Thanks for trying out HPL with ACML 6!
May I ask if you are running the double precision HPL or single precision HPL (MHPL)? I am asking this because the Kaveri's GPU has a pretty good single precision peak performance at 737 gflops, but its double precision performance is not better than CPU's peak flops. (AnandTech Portal | Floating point peak performance of Kaveri and other recent AMD and Intel chips)
I have run both single and double precision HPL on KV and was able to get bigger numbers. One thing I did was making sure "NB" is really big (such as 1024) and "NBMINs" is big (such as 64). This is because the GPU computation works better when the matrix is not too thin or tall. Actually, in the lua scripts (/Spectre/gemm.lua) you can see the logic that if one of m, n, k(which is NB) is smaller than 64, the computation will be offload to CPU at all time. Can you share your choices of N and NB?
A smarter memory management is definitely beneficial for HPL benchmark. Currently by default ACML will copy the memory in between CPU and GPU. Actually in this beta release there is a way to enable "USE_HOST_PTR" by assigning "2" to "memalloc_choice" inside of /Spectre/gemm.lua. Note that this "hack" is under-tested but I think it will allow you to allocate more memory at the host (bigger N).

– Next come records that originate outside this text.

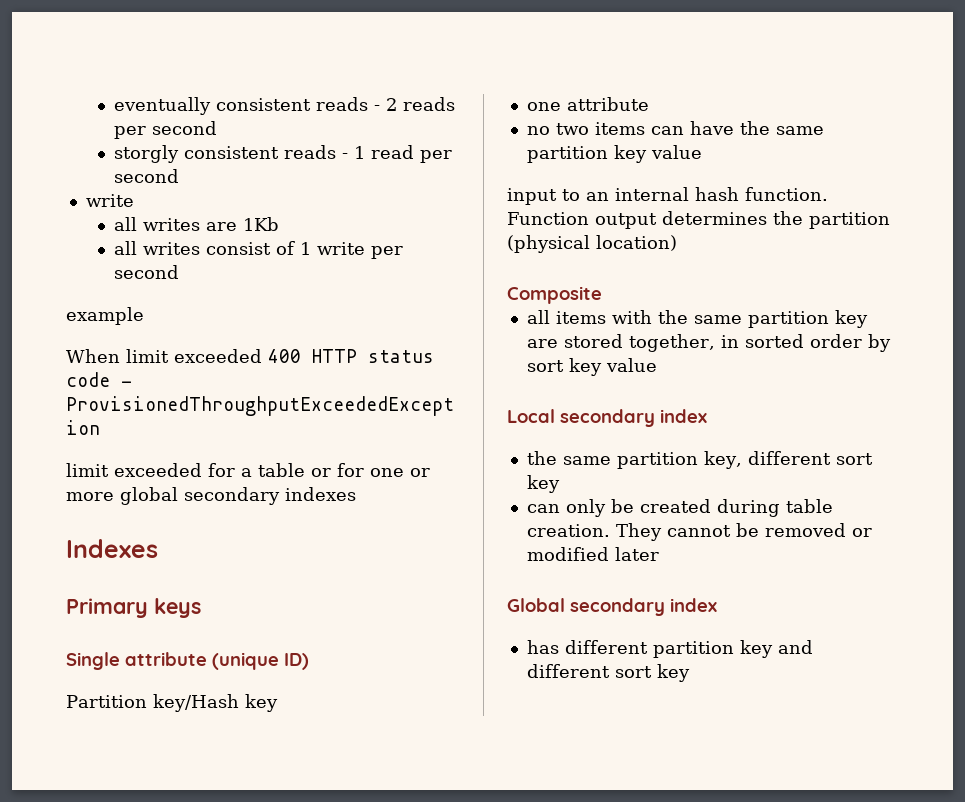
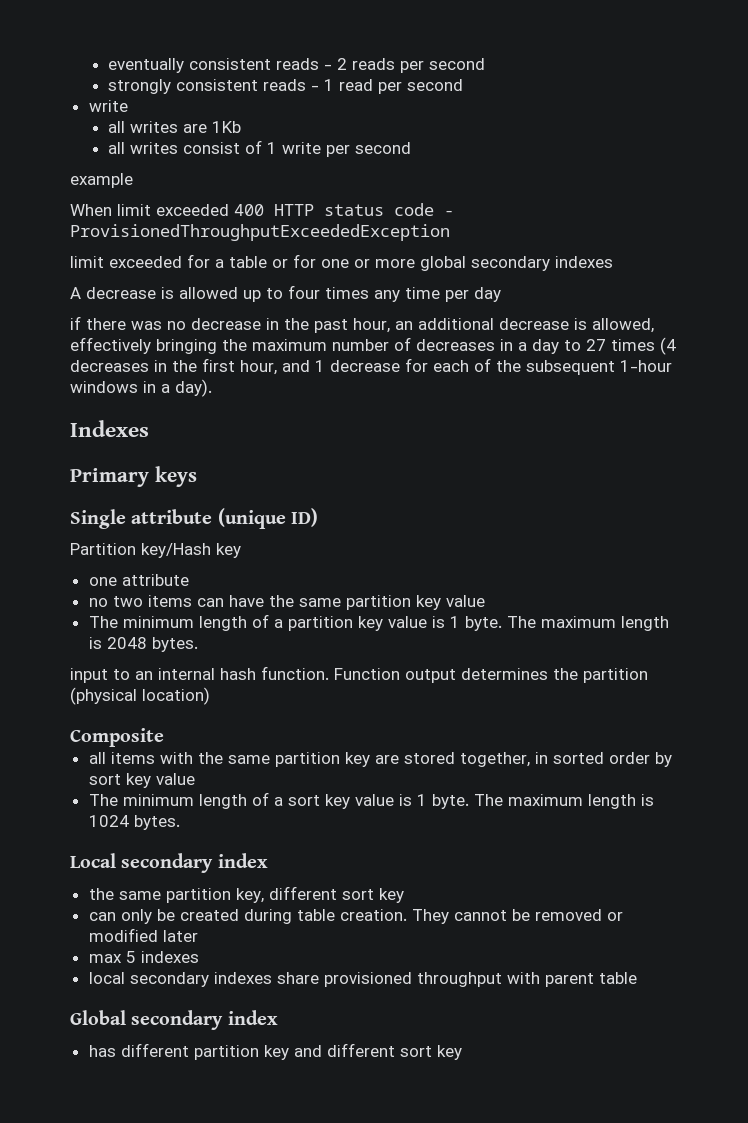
- storgly consistent reads - 1 read per second
+ strongly consistent reads - 1 read per second
+ A decrease is allowed up to four times any time per day
+ if there was no decrease in the past hour, an additional decrease is allowed, effectively bringing the maximum number of decreases in a day to 27 times (4 decreases in the first hour, and 1 decrease for each of the subsequent 1-hour windows in a day).
+ The minimum length of a partition key value is 1 byte. The maximum length is 2048 bytes.
+ The minimum length of a sort key value is 1 byte. The maximum length is 1024 bytes.
+ max 5 indexes
+ local secondary indexes share provisioned throughput with parent table

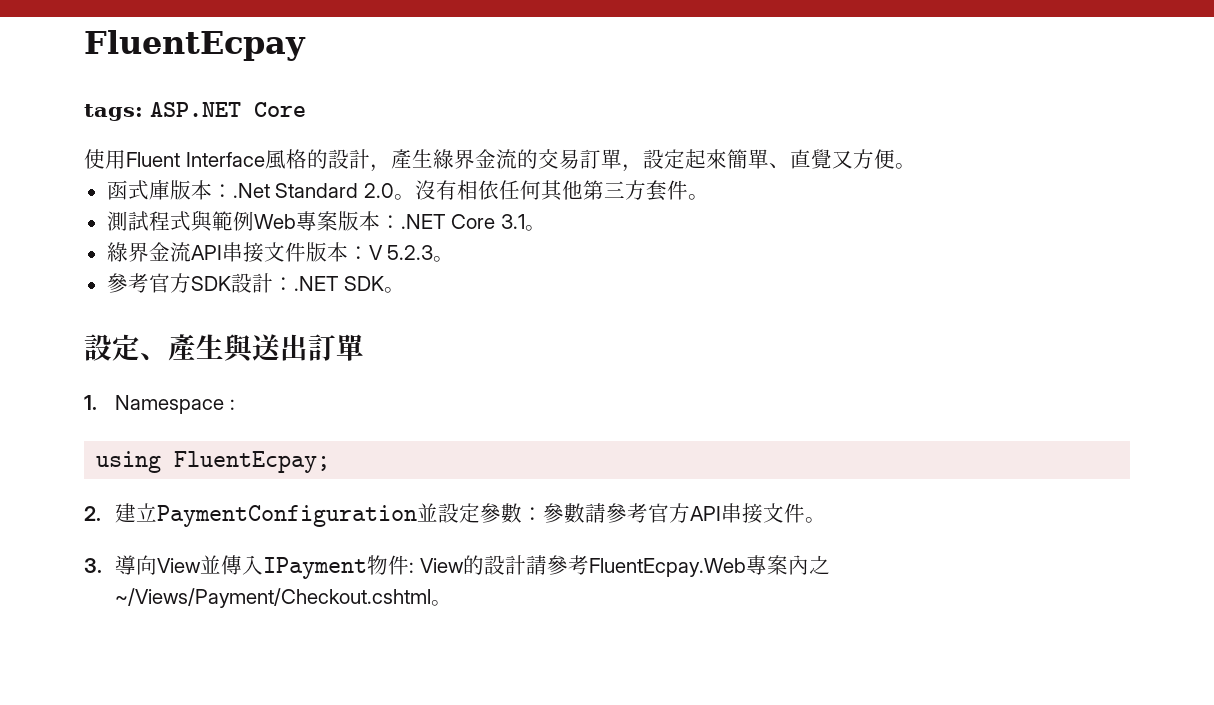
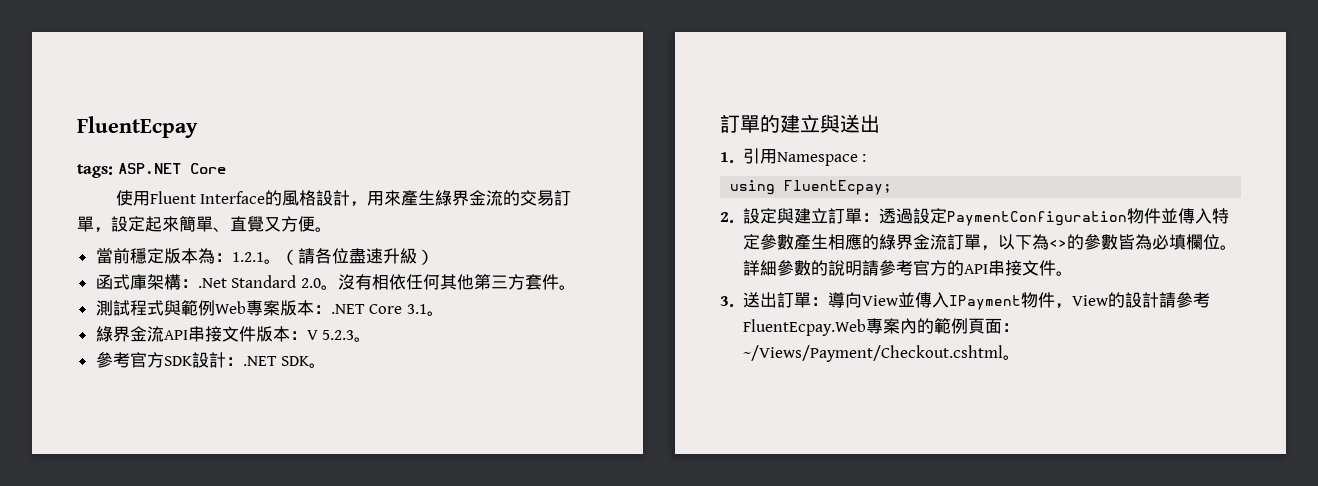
- 使用Fluent Interface風格的設計，產生綠界金流的交易訂單，設定起來簡單、直覺又方便。
+ 使用Fluent Interface的風格設計，用來產生綠界金流的交易訂單，設定起來簡單、直覺又方便。
+ 當前穩定版本為：1.2.1。（請各位盡速升級）
- 函式庫版本：.Net Standard 2.0。
+ 函式庫架構：.Net Standard 2.0。
- 設定、產生與送出訂單
+ 訂單的建立與送出
- 1. Namespace :
+ 1.引用Namespace :
- 2.建立PaymentConfiguration並設定參數：參數請參考官方API串接文件。
+ 2.設定與建立訂單：透過設定PaymentConfiguration物件並傳入特定參數產生相應的綠界金流訂單，以下為<>的參數皆為必填欄位。詳細參數的說明請參考官方的API串接文件。
- 3.導向View並傳入IPayment物件: View的設計請參考FluentEcpay.Web專案內之~/Views/Payment/Checkout.cshtml。
+ 3.送出訂單：導向View並傳入IPayment物件，View的設計請參考FluentEcpay.Web專案內的範例頁面：~/Views/Payment/Checkout.cshtml。

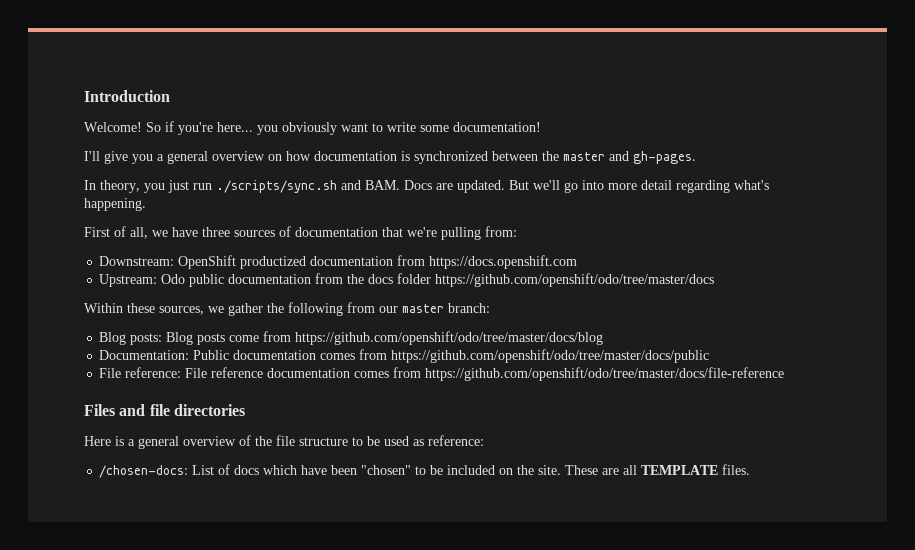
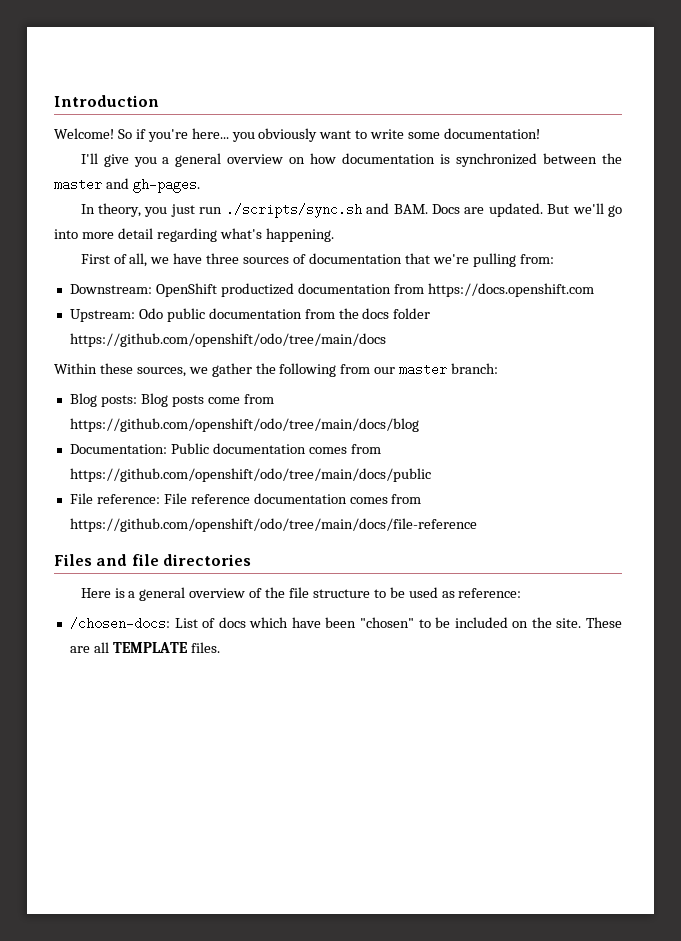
- Upstream: Odo public documentation from the docs folder https://github.com/openshift/odo/tree/master/docs
+ Upstream: Odo public documentation from the docs folder https://github.com/openshift/odo/tree/main/docs
- Blog posts: Blog posts come from https://github.com/openshift/odo/tree/master/docs/blog
+ Blog posts: Blog posts come from https://github.com/openshift/odo/tree/main/docs/blog
- Documentation: Public documentation comes from https://github.com/openshift/odo/tree/master/docs/public
+ Documentation: Public documentation comes from https://github.com/openshift/odo/tree/main/docs/public
- File reference: File reference documentation comes from https://github.com/openshift/odo/tree/master/docs/file-reference
+ File reference: File reference documentation comes from https://github.com/openshift/odo/tree/main/docs/file-reference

Looking at the log file you might find the lda, ldb and ldc are quite big while m, n, k are much smaller. OpenCL actually has a API (clEnqueueReadBufferRect) that only copies the useful part of the memory (memalloc_choice = 3 in the lua file), which enables N to be much bigger. However there is a run-time bug related to this API running on Kaveri in the current driver. I have filed an internal bug ticket and it is fixed in the internal drivers. I believe it will be fixed in the public driver soon.
Thanks for the detailed reply. I think the problem may be becuase I am using double-precision. But can you tell where to find that mhpl you mentioned? I just went and downloaded hpl 2.1
Lets first try the single precision first, then if I still have problems we can look at the other points you mentioned.